A couple months ago, I tried my hand at implementing a new mechanism for projecting based on quad trees.  The advantage with Quad Trees would be that they could be decomposed independent of the image plane; this would enable the projections to be made inline, without shipping data around between nodes.  The initial results were extremly promising -- it was able to project the density field  for a 1024^3, 7-level dataset (1.6 billion cells) in just around 2300 seconds in serial, with peak memory usage of 2.7 gigabytes, easily fitting within a single node.  I don't know how long it would take to project this in serial with the old method, because I killed the task after a few hours.

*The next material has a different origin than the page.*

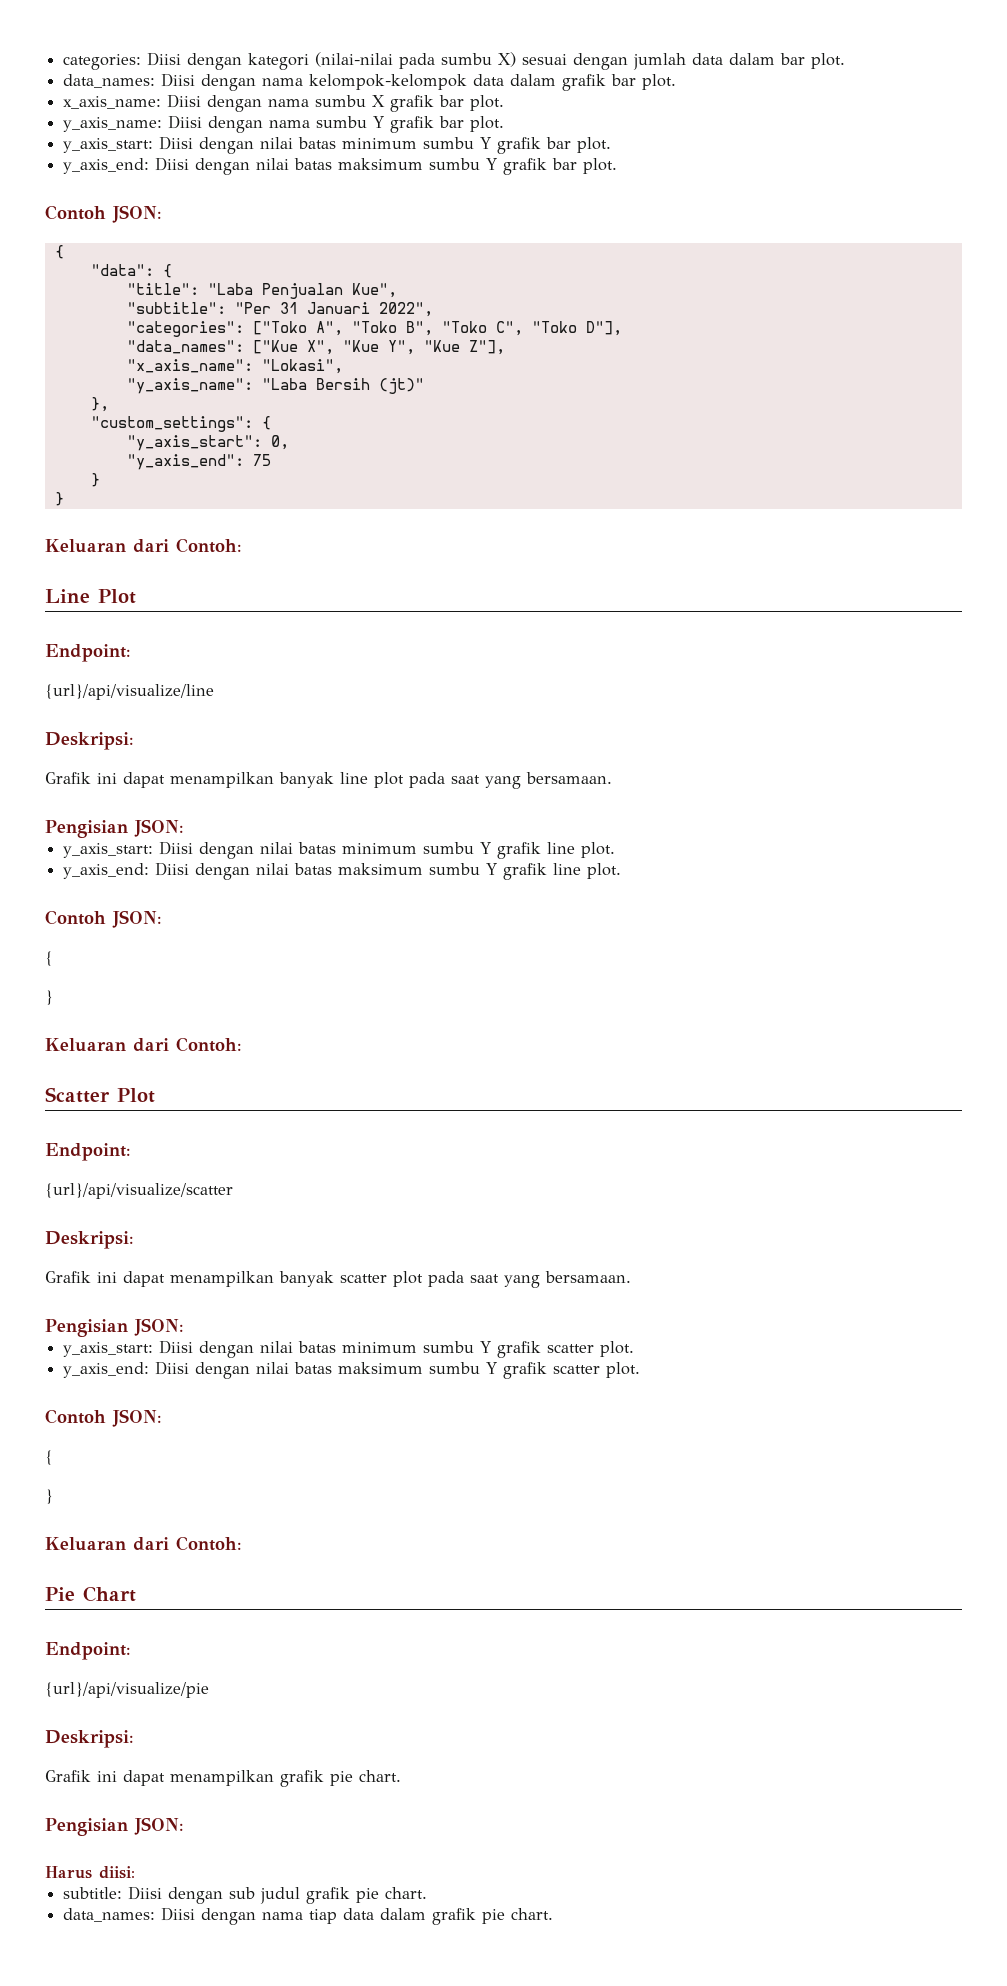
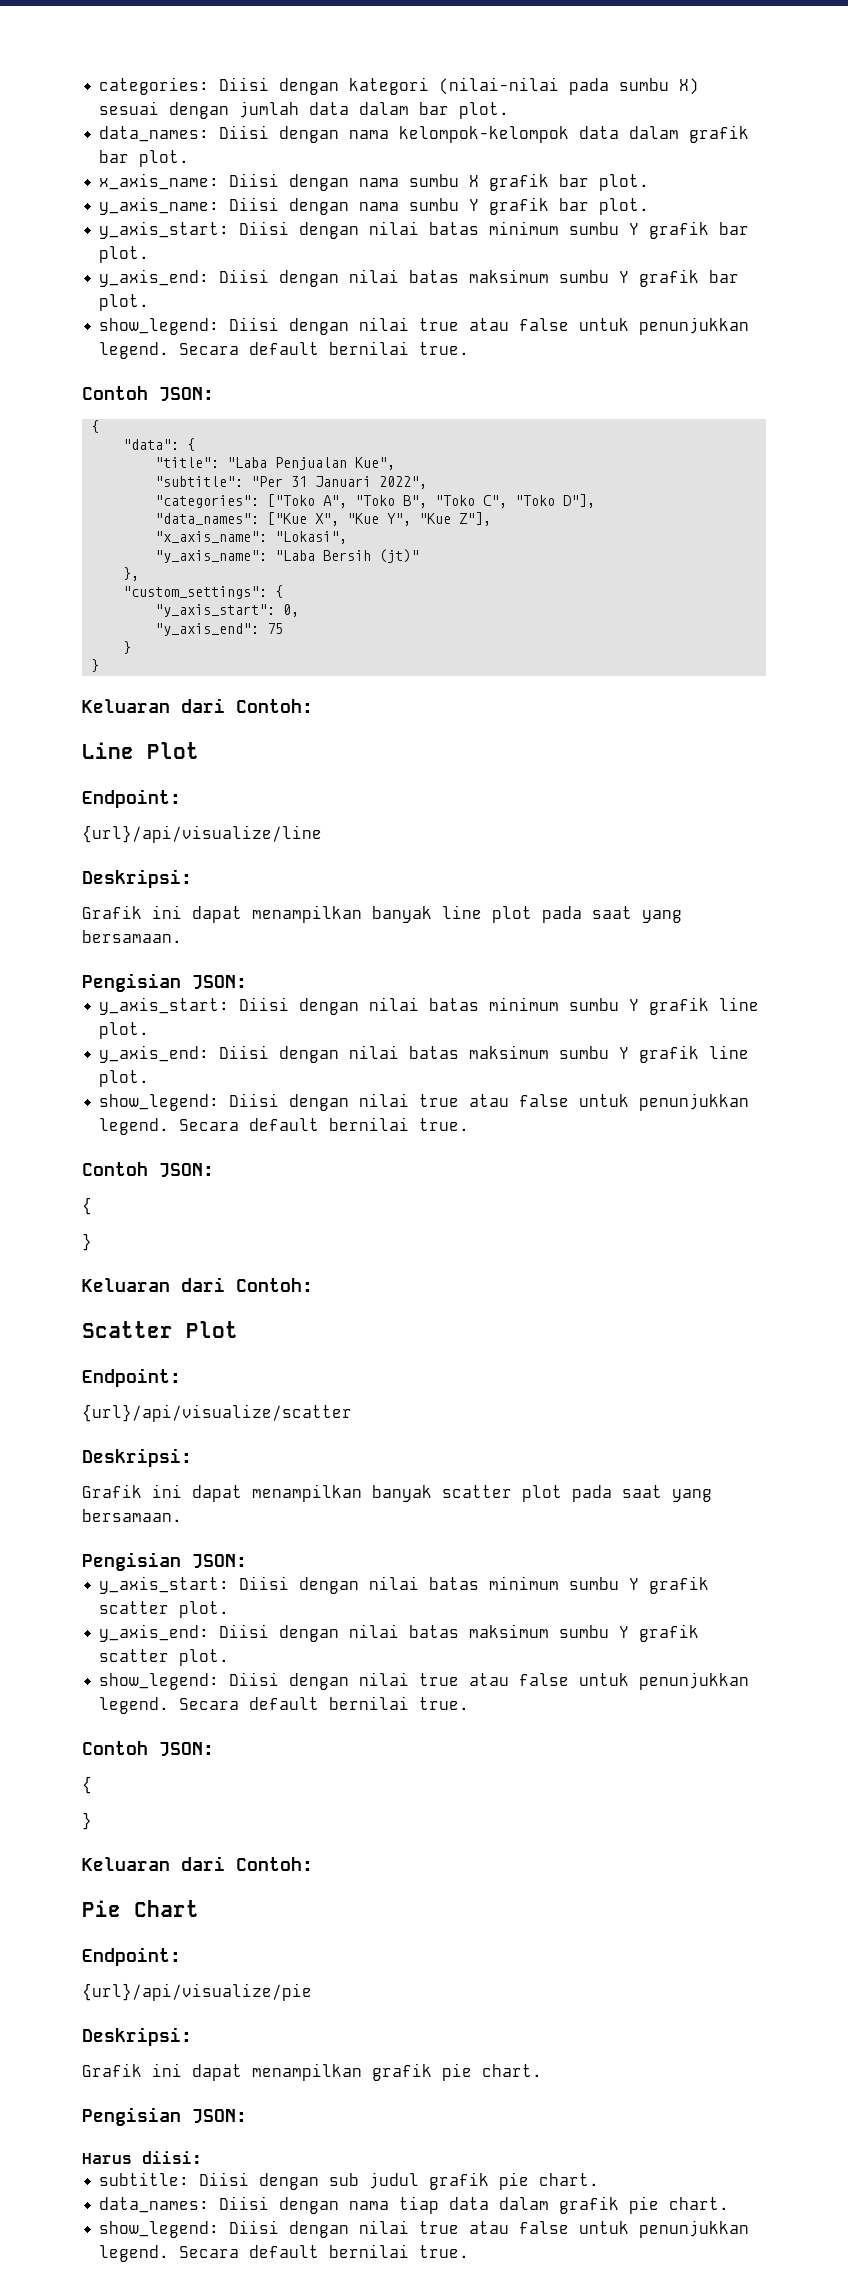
(618, 166) none -> [99,317,750,335] [99,341,470,359] // show_legend: Diisi dengan nilai true atau false untuk penunjukkan legend. Secara default bernilai true.
(622, 871) none -> [99,1093,750,1111] [99,1117,470,1135] // show_legend: Diisi dengan nilai true atau false untuk penunjukkan legend. Secara default bernilai true.
(641, 1370) none -> [99,1672,750,1690] [99,1696,470,1714] // show_legend: Diisi dengan nilai true atau false untuk penunjukkan legend. Secara default bernilai true.
(554, 1914) none -> [99,2220,750,2238] [99,2244,470,2262] // show_legend: Diisi dengan nilai true atau false untuk penunjukkan legend. Secara default bernilai true.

For various reasons, I did not have time to implement this in the main yt code until very recently.  It now lives in the main 'yt' branch as the AMRQuadProj class, hanging off the hierarchy as .quad_proj.  Once it has been parallelized, it will replace the old .proj method, and will be used natively.

One of the unfortunate side effects of inserting it into the full yt machinery is that projections have to satisfy a number of API requirements -- they have to handle field cuts, arbitrary data objects, and several other reductions that slow things down.  However, even with this added baggage, in most cases the new quad tree projection will be about twice as fast as the old method for projections.  If you want to give it a go before it becomes the default, you can access it directly by calling .quad_proj on the hierarchy.

Hopefully I'll be able to parallelize it soon, so that this can become the default method -- and so that variable resolution projections can make their way into embedded analysis!